A chatbot using clinical intelligence A total of 149 simulated consultations were conducted to evaluate Google Amie.
In terms of diagnostic accuracy and empathy, the language model had performance that was comparable to or even superior than that of actual medical professionals.
According to a paper published in the scientific journal Nature, an artificial intelligence system that was taught to do average consultations was able to match and even outperform the performance of human physicians while conversing with simulated patients. Taking into account the clinical history that was provided, the chatbot was even able to provide a list of potential diagnoses.
With the use of an LLM (long language model) model that was built by Google, the Articulate Medical Intelligence Explorer (Amie) chatbot was able to diagnose respiratory and cardiovascular diseases, in addition to other pathologies, with more precision than licensed primary healthcare providers.
In the experiment that included six different therapeutic specializations, the quality of the discussion was assessed based on a total of twenty-six criteria. These criteria included the capacity to describe the condition and the therapy for it, as well as empathy, civility, sincerity, and the demonstration of interest and dedication. At the same time as it was able to extract a volume of information from keyboard discussions with patients that was equivalent to that which was obtained by human physicians, the artificial intelligence was successful in 24 of these characteristics.
Alan Karthikesalingam, a clinical research expert at Google Health in London, cautions that “this does not mean, at all, that a linguistic model is better than doctors when it comes to preparing a clinical history.” Karthikesalingam is one of the co-authors of the study. “The participating primary care physicians were likely not accustomed to interacting with patients via text-based chat, and this may have affected their performance.”
What if the democratization of healthcare were to continue?

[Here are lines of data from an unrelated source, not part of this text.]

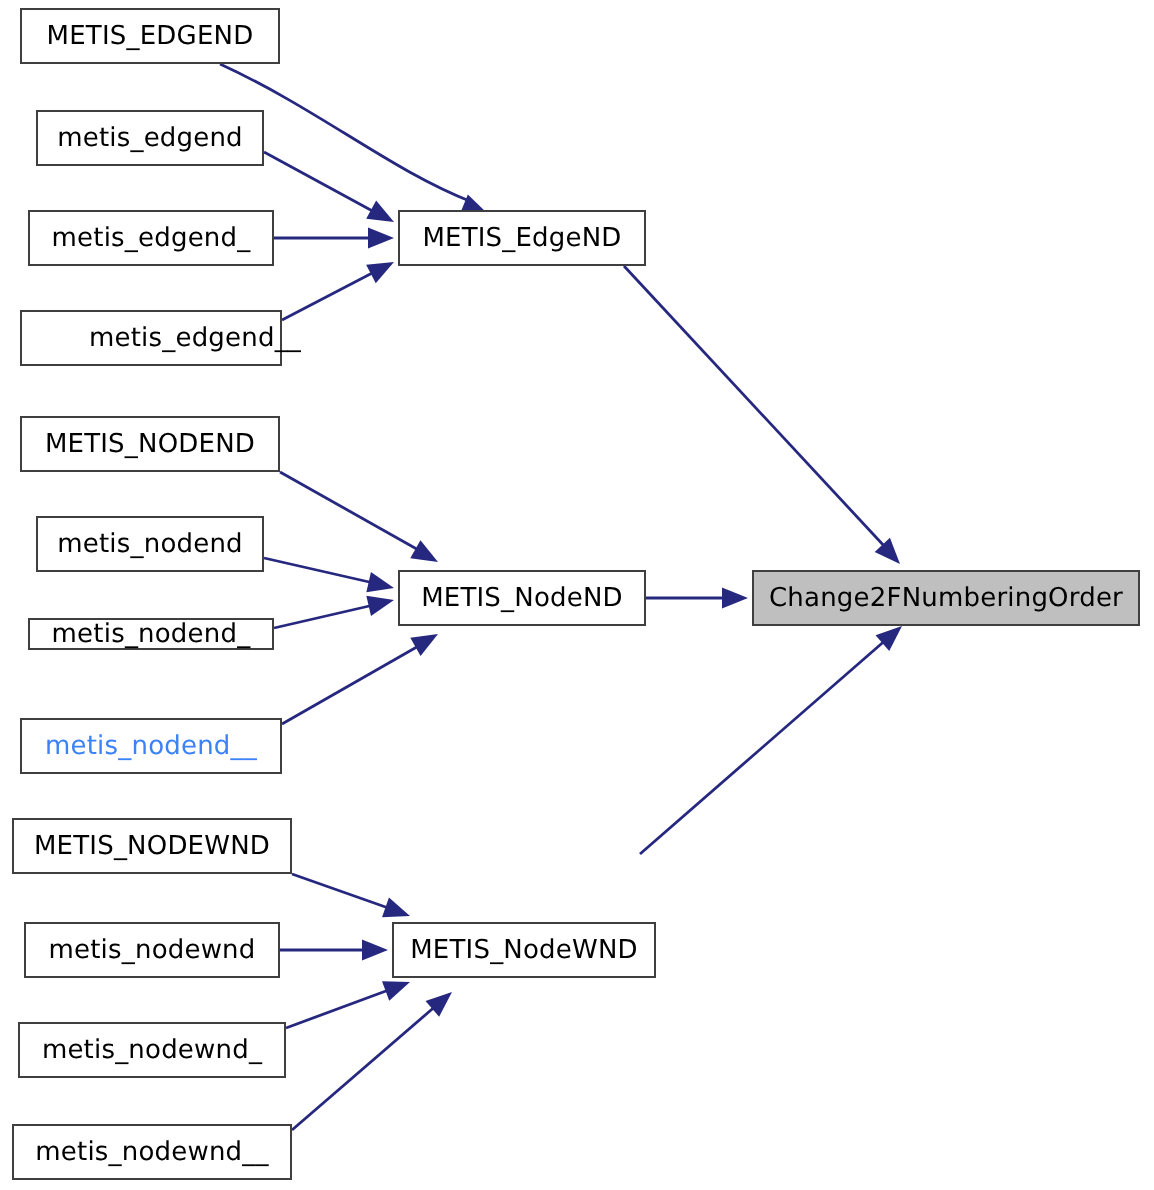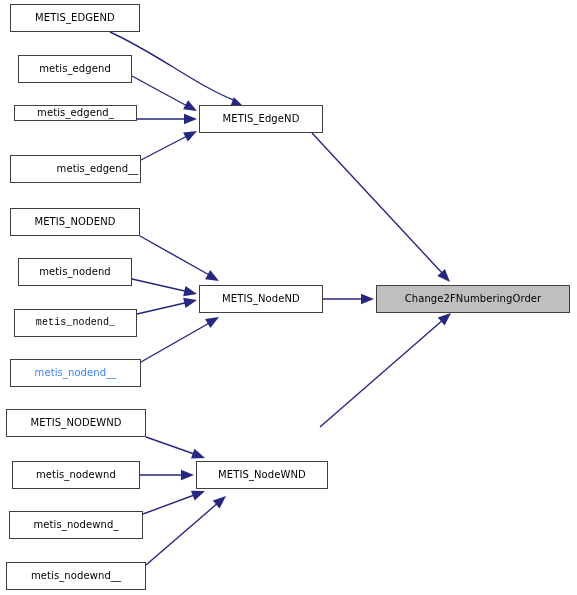--- a/index.html
+++ b/index.html
@@ -34,7 +34,7 @@
     border: 1px solid #3f3f3f;
     background: #ffffff;
     color: #000000;
-    font-size: 10px;
+    font-size: 13px;
     line-height: 1;
     display: flex;
     align-items: center;

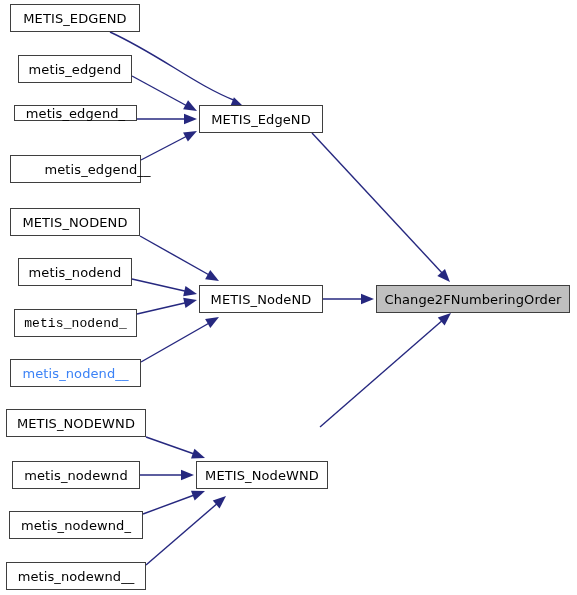--- a/index.html
+++ b/index.html
@@ -124,7 +124,7 @@
       <div class="node" style="left: 18px; top: 55px; width: 114px; height: 28px; border-color: rgb(63, 63, 63); background: rgb(255, 255, 255); color: rgb(0, 0, 0);">
         <span class="node-label">metis_edgend</span>
       </div>
-      <div class="node" style="left: 14px; top: 105px; width: 123px; height: 16px; border-color: rgb(63, 63, 63); background: rgb(255, 255, 255); color: rgb(0, 0, 0);">
+      <div class="node" style="left: 14px; top: 105px; width: 123px; height: 28px; border-color: rgb(63, 63, 63); background: rgb(255, 255, 255); color: rgb(0, 0, 0);">
         <span class="node-label">metis_edgend_</span>
       </div>
       <div class="node" style="left: 10px; top: 155px; width: 131px; height: 28px; border-color: rgb(63, 63, 63); background: rgb(255, 255, 255); color: rgb(0, 0, 0); padding-left: 44px;">

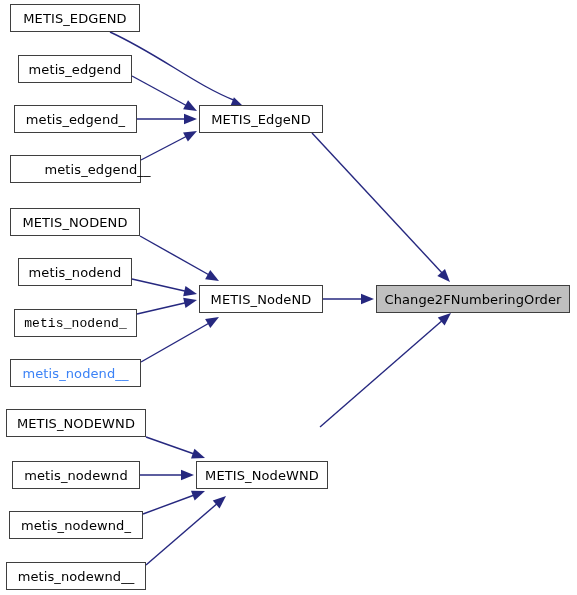--- a/index.html
+++ b/index.html
@@ -139,7 +139,7 @@
       <div class="node" style="left: 18px; top: 258px; width: 114px; height: 28px; border-color: rgb(63, 63, 63); background: rgb(255, 255, 255); color: rgb(0, 0, 0);">
         <span class="node-label">metis_nodend</span>
       </div>
-      <div class="node" style="left: 14px; top: 309px; width: 123px; height: 28px; border-color: rgb(63, 63, 63); background: rgb(255, 255, 255); color: rgb(0, 0, 0); font-family: Liberation Mono, monospace;">
+      <div class="node" style="left: 14px; top: 309px; width: 123px; height: 16px; border-color: rgb(63, 63, 63); background: rgb(255, 255, 255); color: rgb(0, 0, 0);">
         <span class="node-label">metis_nodend_</span>
       </div>
       <div class="node" style="left: 10px; top: 359px; width: 131px; height: 28px; border-color: rgb(63, 63, 63); background: rgb(255, 255, 255); color: #3b82f6;">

Amie, which is developed by Google, is still in its experimental phase. It has not been tested with patients who are experiencing actual health issues; rather, it has been tested with people who have been taught to play this role.

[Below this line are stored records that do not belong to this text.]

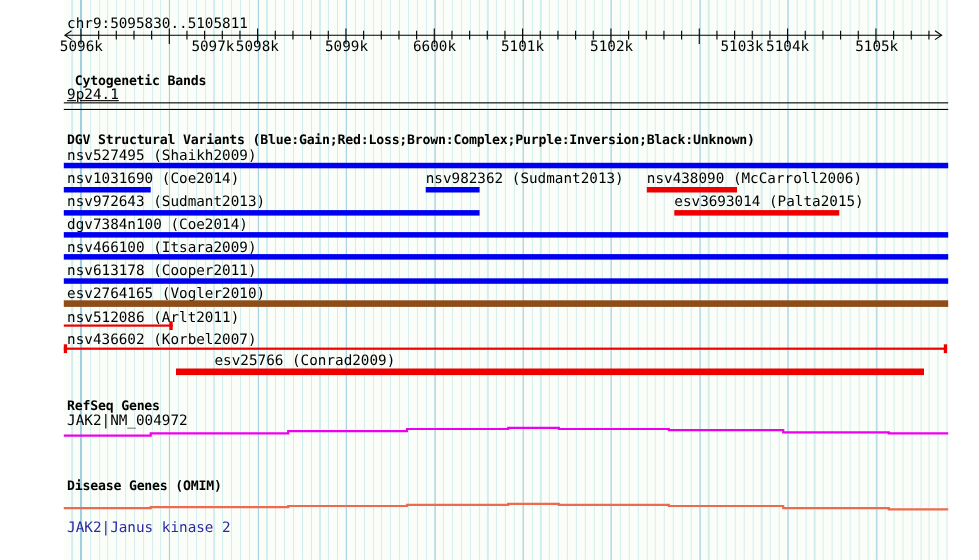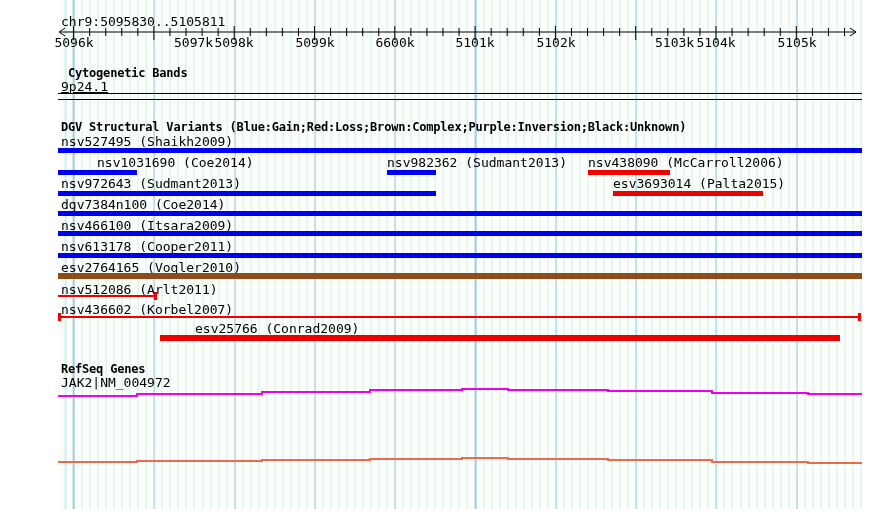--- a/index.html
+++ b/index.html
@@ -114,7 +114,7 @@
   <div id="variants">
       <div class="vlabel" style="left: 61px; top: 135px;">nsv527495 (Shaikh2009)</div>
       <div class="vbar" style="left: 58px; top: 148px; width: 804px; height: 5px; background: rgb(0, 0, 240);"></div>
-      <div class="vlabel" style="left: 61px; top: 156px; margin-left: 36px;">nsv1031690 (Coe2014)</div>
+      <div class="vlabel" style="left: 61px; top: 156px;">nsv1031690 (Coe2014)</div>
       <div class="vbar" style="left: 58px; top: 170px; width: 79px; height: 5px; background: rgb(0, 0, 240);"></div>
       <div class="vlabel" style="left: 387px; top: 156px;">nsv982362 (Sudmant2013)</div>
       <div class="vbar" style="left: 387px; top: 170px; width: 49px; height: 5px; background: rgb(0, 0, 240);"></div>

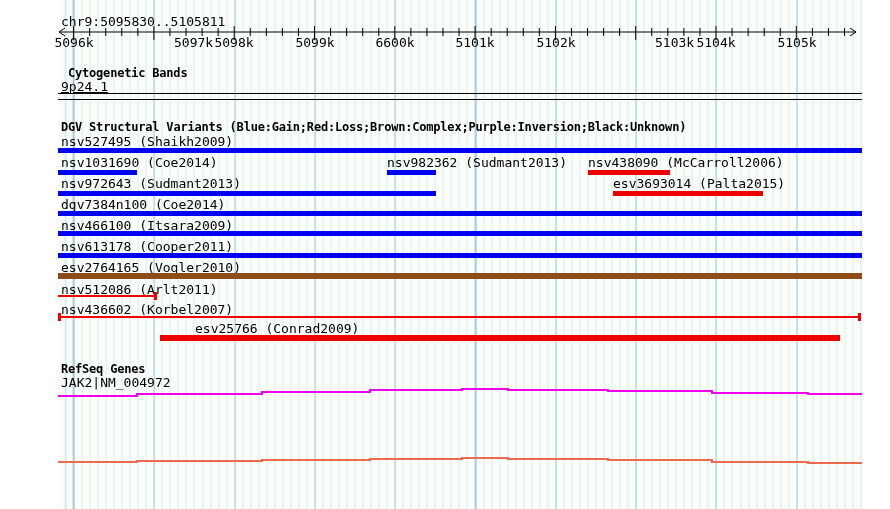--- a/index.html
+++ b/index.html
@@ -146,6 +146,7 @@
   <div class="hdr" style="left:61px; top:363px;">RefSeq Genes</div>
   <div class="lbl" style="left:61px; top:376px;text-align:center;">JAK2|NM_004972</div>
 
+  <div class="hdr" style="left:61px; top:435px;">Disease Genes (OMIM)</div>
 
   <svg class="overlay" width="890" height="509" id="gene-lines">
       <polyline points="58,396 137,396 137,394 262,394 262,392 370,392 370,390 462,390 462,389 508,389 508,390 608,390 608,391 712,391 712,393 808,393 808,394 862,394" fill="none" stroke="#ee00ee" stroke-width="2"></polyline>

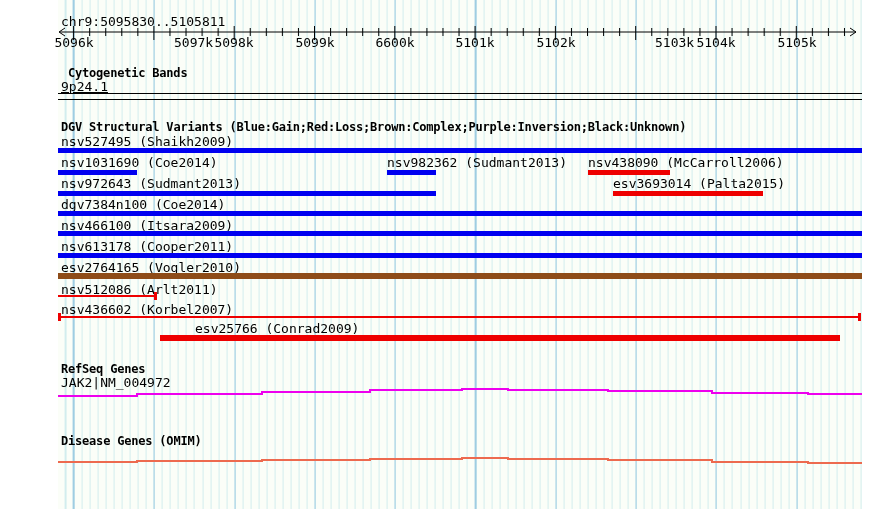--- a/index.html
+++ b/index.html
@@ -147,6 +147,7 @@
   <div class="lbl" style="left:61px; top:376px;text-align:center;">JAK2|NM_004972</div>
 
   <div class="hdr" style="left:61px; top:435px;">Disease Genes (OMIM)</div>
+  <div class="lbl blue-text" style="left:61px; top:474px;">JAK2|Janus kinase 2</div>
 
   <svg class="overlay" width="890" height="509" id="gene-lines">
       <polyline points="58,396 137,396 137,394 262,394 262,392 370,392 370,390 462,390 462,389 508,389 508,390 608,390 608,391 712,391 712,393 808,393 808,394 862,394" fill="none" stroke="#ee00ee" stroke-width="2"></polyline>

“We want the results to be interpreted with caution and humility,” Karthikesalingam advised. “We want to achieve this.” To the best of our knowledge, this is the very first time that a conversational artificial intelligence system has been customized for diagnostic discourse and the collection of clinical histories.
Adam Rodman, an internist at Harvard Medical School in Boston, United States, believes that although if Amie is a helpful tool, it should not be used in lieu of face-to-face meetings with medical practitioners.
In an interview with Nature, he made the observation that “medicine is about human relationships; it is about much more than just compiling information.”
According to the ArXiv archive of scientific manuscripts that have not yet been subjected to peer review, the research was published on January 11th. Its writers make a veiled reference to the possibility that, in the long run, the chatbot may contribute to the “democratization of healthcare.”
According to Vivek Natarajan, an artificial intelligence researcher at Google Health in Mountain View, California, one of the issues they encountered was the lack of recordings of actual consultations that might be utilized as data by the program.
In order to make up for this shortcoming, they devised an algorithm that would allow the chatbot to train itself with its own “conversations.” This algorithm would make use of electronic medical records and recorded consultations, as well as interpretations of the role that a particular patient would play in the presence of a “empathetic” doctor or even a critic. assessing interactions of this kind…
Discretion and personal space
In order to conduct online consultations via text with Amie and twenty licensed physicians, the researchers recruited twenty “fake patients” who had previously been trained to carry out such consultations. However, they did not disclose to the patients whether they were human or a bot. The participants were asked to rate their experience after they had simulated 149 different clinical settings.
It is therefore the intention of the Google team to do further, more in-depth research with the purpose of identifying any potential biases and ensuring that the system is unbiased with regard to various demographic groups. In addition to this, it is studying the ethical conditions that must be met in order to test it with individuals who have actual clinical issues.
Daniel Ting, a clinical scientist who specializes in artificial intelligence and works at the Duke-NUS School of Medicine in Singapore, expressed his enthusiasm for the idea of checking the system for bias. He believes that this would ensure that the algorithm does not punish ethnic groups who have been underrepresented in prior datasets.
According to Ting, another essential factor that must be taken into consideration is the privacy of the users.
For a significant number of these major commercial language modeling systems, we are still uncertain about the location of the data storage and the method by which it is evaluated.